• GOAL OF THE EXERCISE
Reproduce the listing in full. Omit the pictures.

• INPUT RECORDS
::::::::

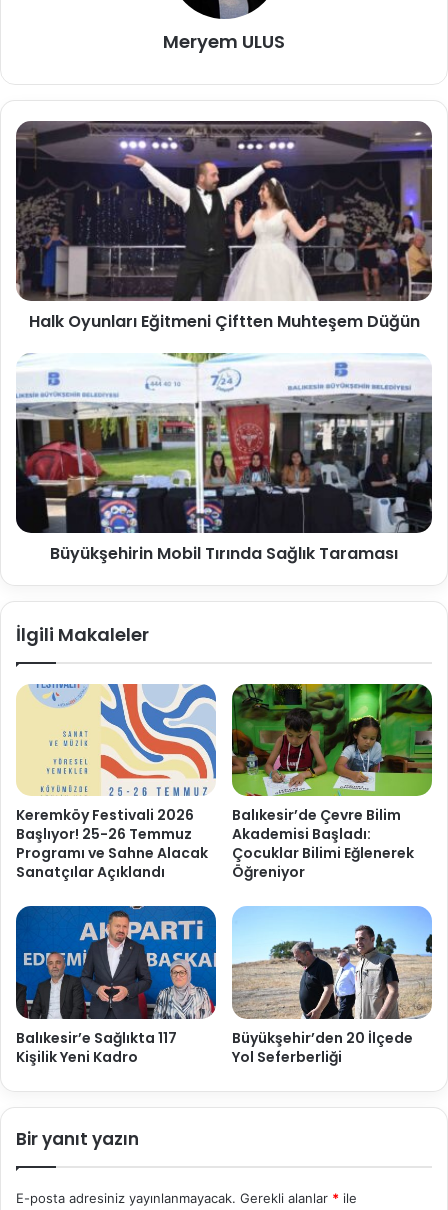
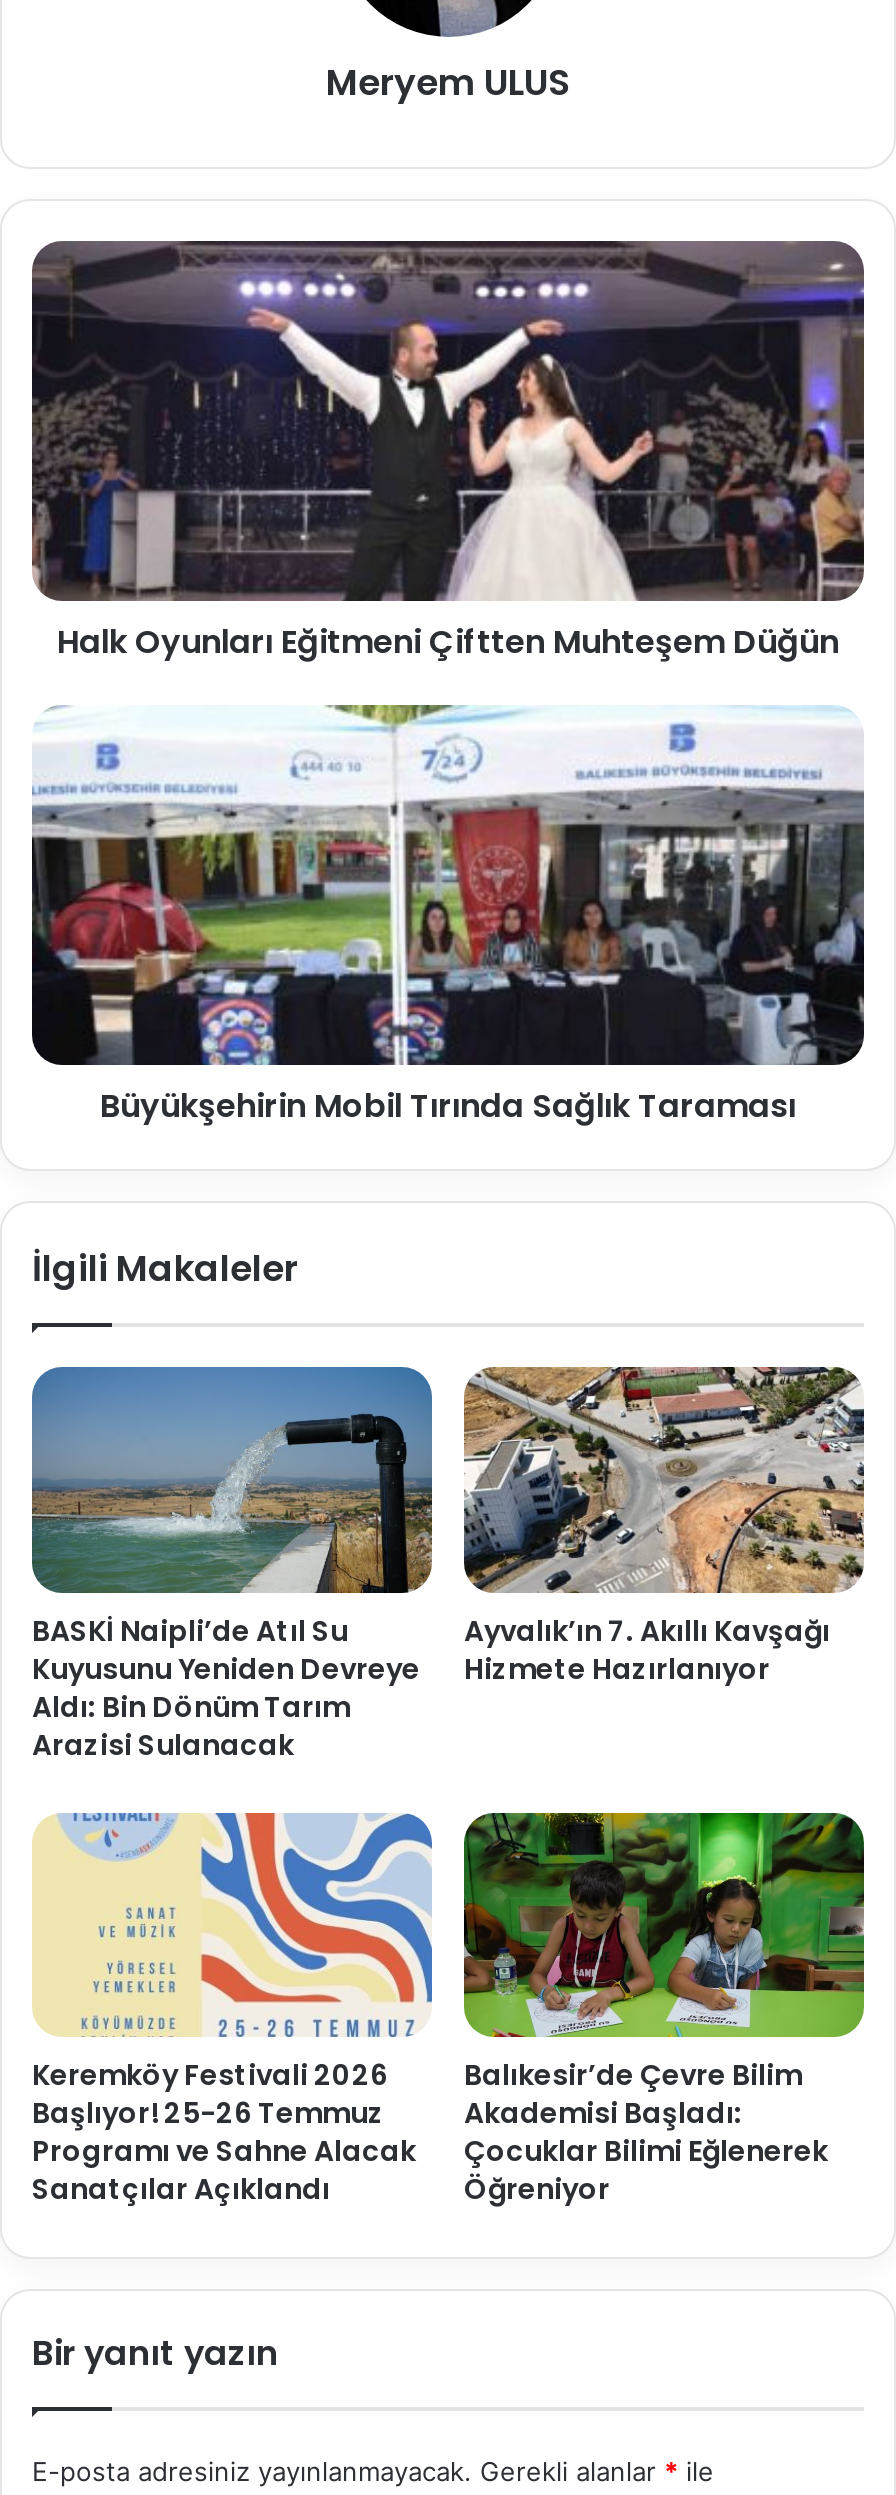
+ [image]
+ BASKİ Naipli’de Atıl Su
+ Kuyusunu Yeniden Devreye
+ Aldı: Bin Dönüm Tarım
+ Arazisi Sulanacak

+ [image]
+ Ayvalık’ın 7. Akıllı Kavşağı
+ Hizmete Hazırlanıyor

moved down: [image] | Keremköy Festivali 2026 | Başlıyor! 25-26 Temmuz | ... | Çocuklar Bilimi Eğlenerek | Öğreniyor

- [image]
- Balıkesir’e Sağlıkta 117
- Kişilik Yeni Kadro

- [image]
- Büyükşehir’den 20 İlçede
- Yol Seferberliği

::::::::

• ANSWER BOX
+ [image]
+ BASKİ Naipli’de Atıl Su
+ Kuyusunu Yeniden Devreye
+ Aldı: Bin Dönüm Tarım
+ Arazisi Sulanacak

+ [image]
+ Ayvalık’ın 7. Akıllı Kavşağı
+ Hizmete Hazırlanıyor

moved down: [image] | Keremköy Festivali 2026 | Başlıyor! 25-26 Temmuz | ... | Çocuklar Bilimi Eğlenerek | Öğreniyor

- [image]
- Balıkesir’e Sağlıkta 117
- Kişilik Yeni Kadro

- [image]
- Büyükşehir’den 20 İlçede
- Yol Seferberliği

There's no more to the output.